* [THE PROBLEM]: Transcribe exactly the lines below that begin at the line with "column Shifted (OPEN)" and stop after the line with "TOTAL | CLOSE: 17,711.35 -> 17,976.35", leaving out every picture.

* [RECORDS]:
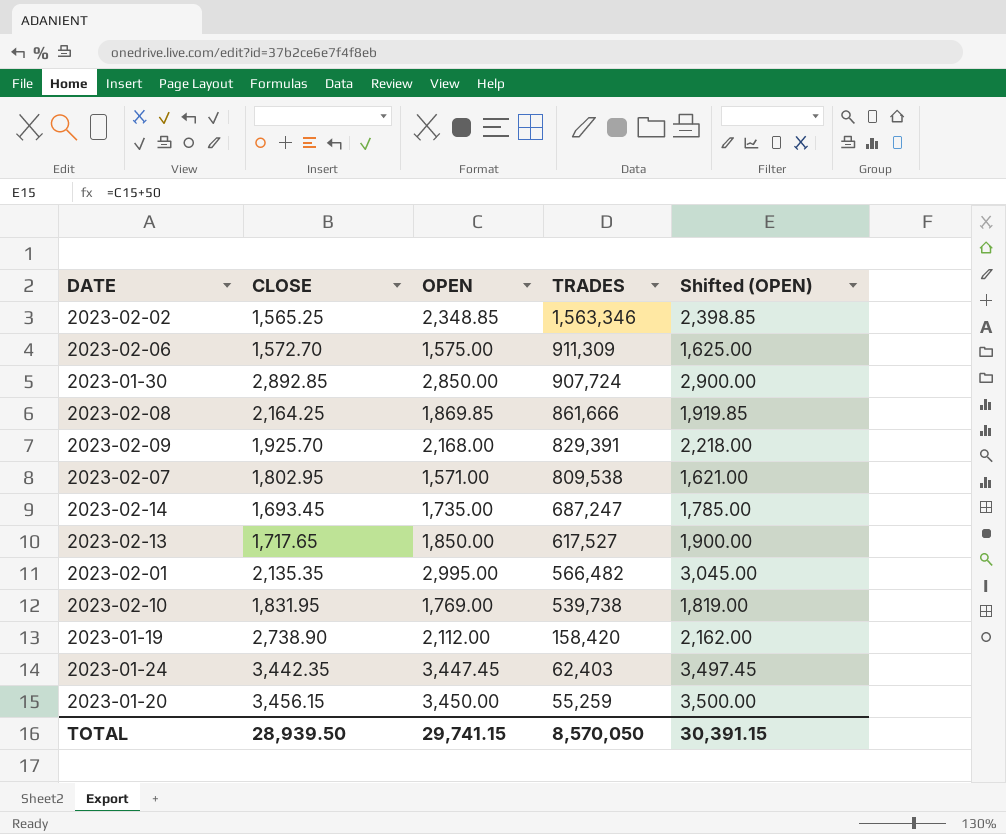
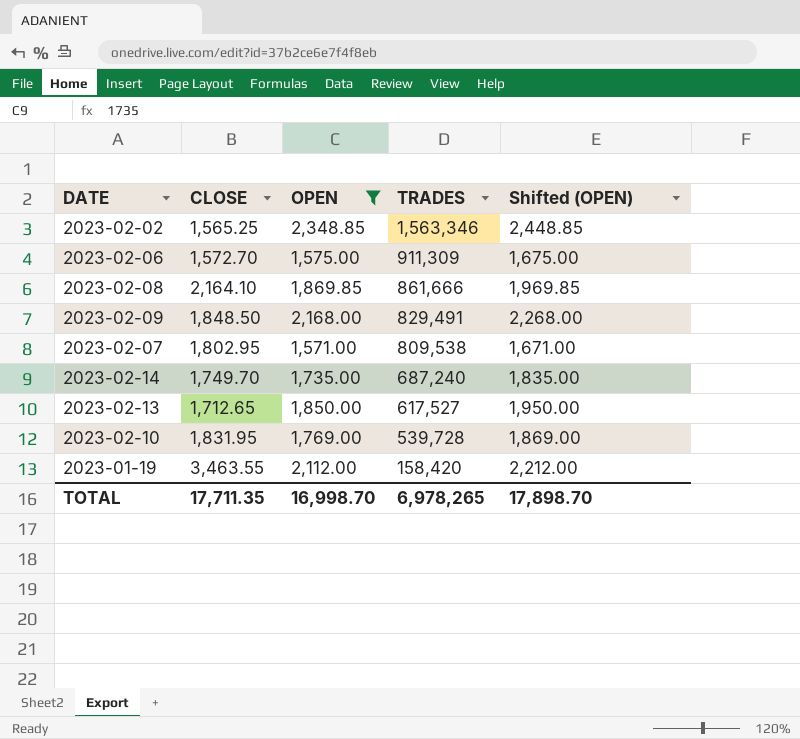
filter: none -> OPEN <= 2,348.85
column Shifted (OPEN) | formula: [OPEN] + 50 -> [OPEN] + 100
2023-02-08 | CLOSE: 2,164.25 -> 2,164.10
2023-02-09 | CLOSE: 1,925.70 -> 1,848.50
2023-02-09 | TRADES: 829,391 -> 829,491
2023-02-14 | CLOSE: 1,693.45 -> 1,749.70
2023-02-14 | TRADES: 687,247 -> 687,240
2023-02-13 | CLOSE: 1,717.65 -> 1,712.65
2023-02-10 | TRADES: 539,738 -> 539,728
2023-01-19 | CLOSE: 2,738.90 -> 3,463.55
TOTAL | CLOSE: 28,939.50 -> 17,711.35
TOTAL | OPEN: 29,741.15 -> 16,998.70
TOTAL | TRADES: 8,570,050 -> 6,978,265
TOTAL | Shifted (OPEN): 30,391.15 -> 17,898.70

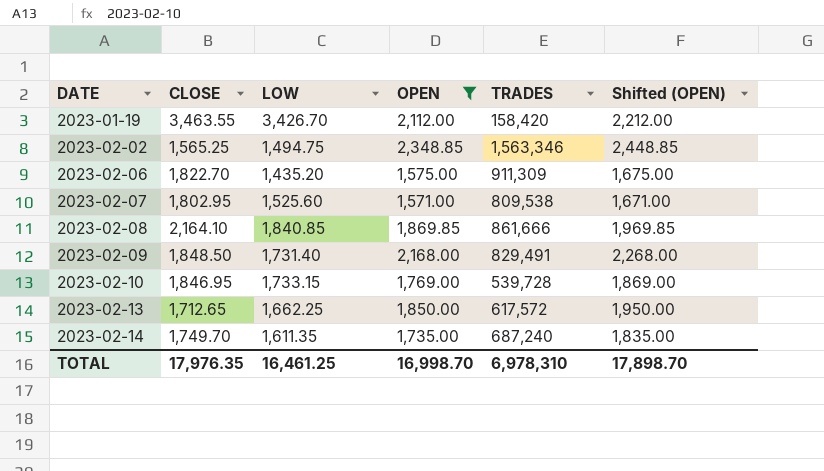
row order: TRADES descending -> DATE ascending
column LOW | position: none -> 3
2023-02-06 | CLOSE: 1,572.70 -> 1,822.70
2023-02-10 | CLOSE: 1,831.95 -> 1,846.95
2023-02-13 | TRADES: 617,527 -> 617,572
TOTAL | CLOSE: 17,711.35 -> 17,976.35
TOTAL | TRADES: 6,978,265 -> 6,978,310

* [SOLUTION TO THE EXERCISE]:
column Shifted (OPEN) | formula: [OPEN] + 50 -> [OPEN] + 100
2023-02-08 | CLOSE: 2,164.25 -> 2,164.10
2023-02-09 | CLOSE: 1,925.70 -> 1,848.50
2023-02-09 | TRADES: 829,391 -> 829,491
2023-02-14 | CLOSE: 1,693.45 -> 1,749.70
2023-02-14 | TRADES: 687,247 -> 687,240
2023-02-13 | CLOSE: 1,717.65 -> 1,712.65
2023-02-10 | TRADES: 539,738 -> 539,728
2023-01-19 | CLOSE: 2,738.90 -> 3,463.55
TOTAL | CLOSE: 28,939.50 -> 17,711.35
TOTAL | OPEN: 29,741.15 -> 16,998.70
TOTAL | TRADES: 8,570,050 -> 6,978,265
TOTAL | Shifted (OPEN): 30,391.15 -> 17,898.70

row order: TRADES descending -> DATE ascending
column LOW | position: none -> 3
2023-02-06 | CLOSE: 1,572.70 -> 1,822.70
2023-02-10 | CLOSE: 1,831.95 -> 1,846.95
2023-02-13 | TRADES: 617,527 -> 617,572
TOTAL | CLOSE: 17,711.35 -> 17,976.35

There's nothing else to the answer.